What you have to do ▸ As the answer, set down the lines below from the one containing "(523, 228) none -> (479, 266) //" through the one containing "[199,242,254,256] Registry) ->", exactly and inclusively, and no others.

Listed entries ▸
*** Begin section ***
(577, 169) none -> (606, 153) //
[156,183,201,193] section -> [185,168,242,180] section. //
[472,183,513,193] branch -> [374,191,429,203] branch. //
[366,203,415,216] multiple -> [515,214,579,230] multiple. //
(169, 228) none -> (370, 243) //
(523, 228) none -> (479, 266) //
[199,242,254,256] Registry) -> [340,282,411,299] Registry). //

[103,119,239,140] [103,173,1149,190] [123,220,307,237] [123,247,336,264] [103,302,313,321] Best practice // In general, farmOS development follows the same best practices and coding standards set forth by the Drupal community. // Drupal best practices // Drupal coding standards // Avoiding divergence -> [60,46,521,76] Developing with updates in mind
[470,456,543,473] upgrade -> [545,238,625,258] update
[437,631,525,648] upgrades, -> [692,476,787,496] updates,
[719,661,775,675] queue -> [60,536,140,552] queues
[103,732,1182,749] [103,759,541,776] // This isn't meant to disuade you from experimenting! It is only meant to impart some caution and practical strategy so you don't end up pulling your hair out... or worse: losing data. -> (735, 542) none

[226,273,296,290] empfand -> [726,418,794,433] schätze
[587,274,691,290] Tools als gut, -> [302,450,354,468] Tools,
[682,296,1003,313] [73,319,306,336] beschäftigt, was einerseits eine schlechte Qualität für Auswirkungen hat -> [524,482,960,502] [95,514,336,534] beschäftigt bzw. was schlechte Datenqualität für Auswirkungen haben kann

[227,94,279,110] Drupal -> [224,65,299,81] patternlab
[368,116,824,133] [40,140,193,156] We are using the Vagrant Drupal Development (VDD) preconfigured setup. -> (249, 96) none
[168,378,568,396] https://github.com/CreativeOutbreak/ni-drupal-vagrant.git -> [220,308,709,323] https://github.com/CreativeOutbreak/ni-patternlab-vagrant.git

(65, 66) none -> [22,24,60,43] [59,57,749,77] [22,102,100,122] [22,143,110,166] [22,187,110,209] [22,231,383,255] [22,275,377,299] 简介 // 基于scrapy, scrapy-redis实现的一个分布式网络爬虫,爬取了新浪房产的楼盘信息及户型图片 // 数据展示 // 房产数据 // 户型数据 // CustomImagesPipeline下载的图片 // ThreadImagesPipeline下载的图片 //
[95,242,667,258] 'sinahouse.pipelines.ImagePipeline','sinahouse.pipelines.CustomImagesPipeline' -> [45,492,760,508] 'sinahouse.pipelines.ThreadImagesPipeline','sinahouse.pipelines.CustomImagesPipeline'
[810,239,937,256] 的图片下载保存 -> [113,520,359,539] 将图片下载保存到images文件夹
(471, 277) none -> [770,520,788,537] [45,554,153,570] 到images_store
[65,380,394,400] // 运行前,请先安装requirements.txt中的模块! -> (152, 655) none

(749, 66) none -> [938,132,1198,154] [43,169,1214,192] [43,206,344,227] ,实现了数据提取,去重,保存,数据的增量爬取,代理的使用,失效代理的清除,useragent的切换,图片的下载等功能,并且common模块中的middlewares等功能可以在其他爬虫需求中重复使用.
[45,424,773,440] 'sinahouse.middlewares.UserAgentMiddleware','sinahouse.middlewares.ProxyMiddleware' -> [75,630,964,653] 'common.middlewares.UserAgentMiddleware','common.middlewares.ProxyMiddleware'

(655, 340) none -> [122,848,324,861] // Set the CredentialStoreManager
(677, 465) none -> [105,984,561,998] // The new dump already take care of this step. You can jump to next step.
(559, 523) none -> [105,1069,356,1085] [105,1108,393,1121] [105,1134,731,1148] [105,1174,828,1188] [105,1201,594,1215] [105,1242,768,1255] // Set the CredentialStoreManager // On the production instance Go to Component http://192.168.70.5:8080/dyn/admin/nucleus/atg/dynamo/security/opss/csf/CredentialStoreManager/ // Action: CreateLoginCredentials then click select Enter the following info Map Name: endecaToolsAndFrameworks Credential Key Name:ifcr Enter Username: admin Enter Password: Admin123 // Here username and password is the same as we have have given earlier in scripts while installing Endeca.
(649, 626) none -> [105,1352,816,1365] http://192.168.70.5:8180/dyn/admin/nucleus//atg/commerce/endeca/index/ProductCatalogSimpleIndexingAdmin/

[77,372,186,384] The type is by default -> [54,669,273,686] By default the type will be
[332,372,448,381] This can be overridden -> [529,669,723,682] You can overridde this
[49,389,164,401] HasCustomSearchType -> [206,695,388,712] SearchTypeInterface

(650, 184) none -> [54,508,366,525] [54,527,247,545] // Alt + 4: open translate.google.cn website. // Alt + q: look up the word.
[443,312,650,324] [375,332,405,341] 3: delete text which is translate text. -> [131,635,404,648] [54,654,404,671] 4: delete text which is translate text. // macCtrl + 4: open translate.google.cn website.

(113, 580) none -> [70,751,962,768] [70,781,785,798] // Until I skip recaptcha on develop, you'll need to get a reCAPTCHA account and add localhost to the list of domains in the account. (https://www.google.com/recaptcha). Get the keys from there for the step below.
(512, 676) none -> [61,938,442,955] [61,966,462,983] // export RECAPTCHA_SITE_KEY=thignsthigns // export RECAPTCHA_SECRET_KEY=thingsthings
*** End section ***
Written solution ▸
(523, 228) none -> (479, 266) //
[199,242,254,256] Registry) -> [340,282,411,299] Registry). //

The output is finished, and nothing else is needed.